Slide View : Parallel Computer Architecture and Programming : Tsinghua Summer 2017

Why Parallelism? Why Efficiency?

Previous | Next --- Slide 46 of 63

Back to Lecture Thumbnails

kayvonf

Question: Can someone describe to me what "ILP = 1" means on this slide?

Kaharjan

ILP=1 is one instruction is executed at one clock. ILP=3 is three instructions are executed at one clock.

kayvonf

@Kaharjan.

Good. But I'd like to be even more precise.

This "program" contains five instructions. So on a processor that does not support superscalar execution, the program would take five clocks to complete.

Instruction level parallelism (ILP) is a property of a program (in other words, the property of the instruction stream). In this program, there are three multiply instructions that are independent and therefore can be executed in parallel. Then there is an instruction (add) that depends on the results of those, and a final add that further depends on the first add.

That is what is being drawn here is potential parallelism that a processor core with support for superscalar execution may be able to take advantage of to run the instruction stream faster.

How much parallel work is actually done depends on the design of the processor.

A processor core that has support for 3-wide superscalar execution (We often say "3-way" to means it can run three instructions per clock) could use all three of its execution units to run the three multiply instructions in parallel. However, it could only use one of its three execution units in the next two clocks to perform the adds. Therefore the processor runs at 100% efficiency in clock 1. And 33% efficiency in clocks 2 and 3.

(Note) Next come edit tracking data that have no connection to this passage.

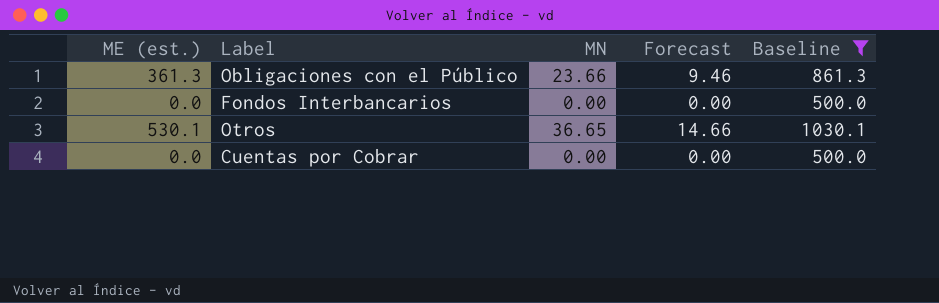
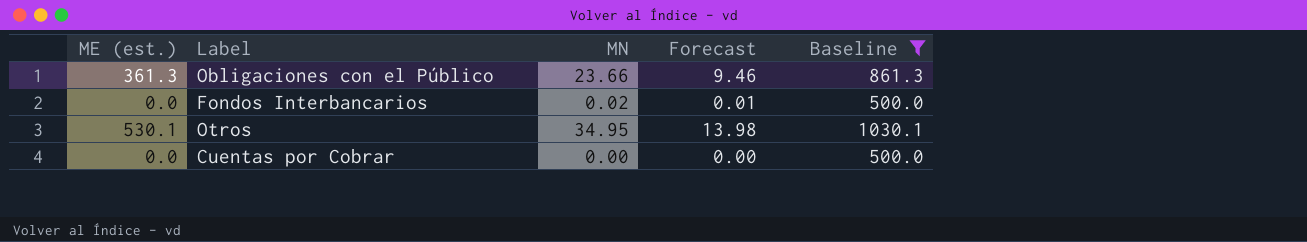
Fondos Interbancarios | MN: 0.00 -> 0.02
Fondos Interbancarios | Forecast: 0.00 -> 0.01
Otros | MN: 36.65 -> 34.95
Otros | Forecast: 14.66 -> 13.98

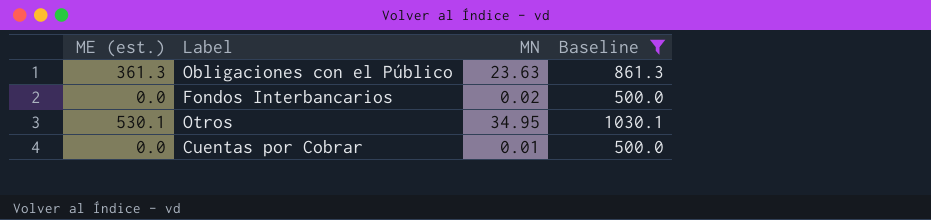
column Forecast | formula: [MN] * 0.4 -> none
Obligaciones con el Público | MN: 23.66 -> 23.63
Cuentas por Cobrar | MN: 0.00 -> 0.01

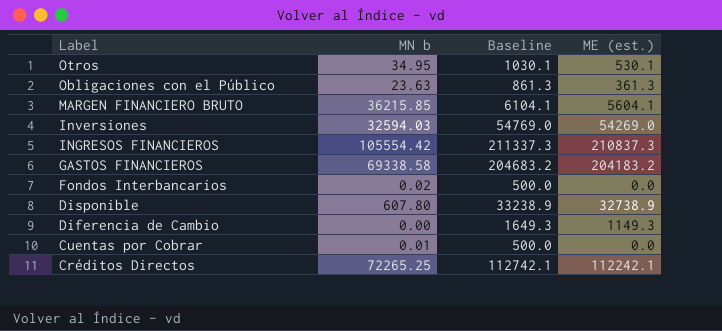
filter: Baseline <= 1030.1 -> none
row order: none -> Label descending
column name: MN -> MN b
column ME (est.) | position: 1 -> 4

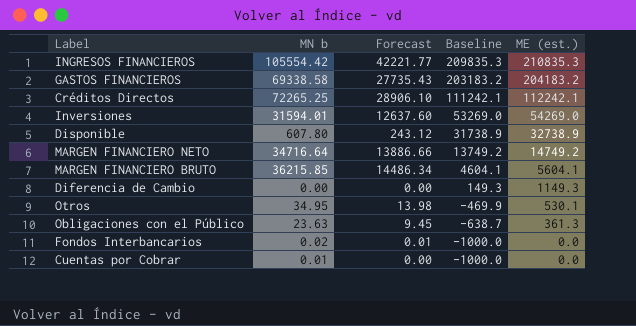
row order: Label descending -> Baseline descending
column Forecast | formula: none -> [MN b] * 0.4
column Baseline | formula: [ME (est.)] + 500 -> [ME (est.)] - 1000
INGRESOS FINANCIEROS | ME (est.): 210837.3 -> 210835.3
Inversiones | MN b: 32594.03 -> 31594.01
row MARGEN FINANCIERO NETO: none -> 34716.64 | 13886.66 | 13749.2 | 14749.2

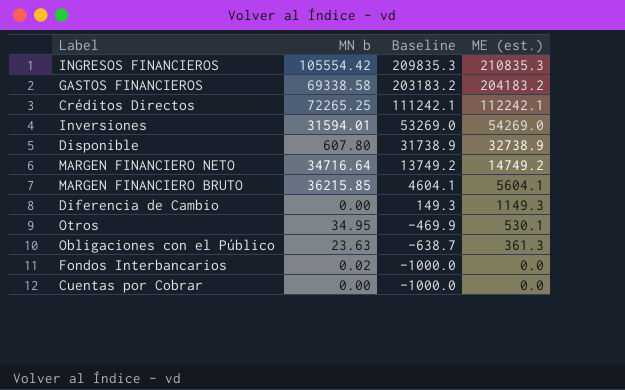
column Forecast | formula: [MN b] * 0.4 -> none
Cuentas por Cobrar | MN b: 0.01 -> 0.00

A different processor that only had support for two-wide superscalar execution (such as this one in the next lecture) could execute 2 of the 3 multiples in clock 1 (100% efficiency). Then execute the third multiply and the first add in clock 2 (100% efficiency). And finally execute the final add in clock 3 (50% efficiency).

Note that for this program, a 3-way superscalar processor that can execute 3 instructions per clock and a 2-way superscalar processor that can execute 2 instructions per clock would both execute this five instruction program in 3 clocks.

Since we can assume the 3-way superscalar processor is expensive to build because it uses more hardware, but it only gives the same performance as the cheaper 2-way superscalar processor, this is another example of why the graph on this slide flattens out. Sometimes a program just doesn't have enough instruction level parallelism to make full use of all the execution resources a processor core has!

limin

I have two question: 1)Do we have any method to acquire the hardware parallel parameter when I run my program, such as the degree of hardware parallelism and the utilization of the hardware resources? 2)If we manually write assembly code, how to write efficient code that could make full use of the ILP except from SIMD? Thanks~~

kayvonf

@limin:

(1) Yes you would read the processor's instruction manual which may describe what combinations of instructions can issue in parallel. For Intel processors, that is this document:

https://www.intel.com/content/dam/www/public/us/en/documents/manuals/64-ia-32-architectures-optimization-manual.pdf

(2) It depends on the instruction set architecture (ISA) of the processor you are writing a program for. On x86, most of the parallelism is found automatically by the hardware. But on a VLIW system or on ARM, where dynamic logic for discovering parallelism is limited, generating the right instruction sequence could be helpful to performance.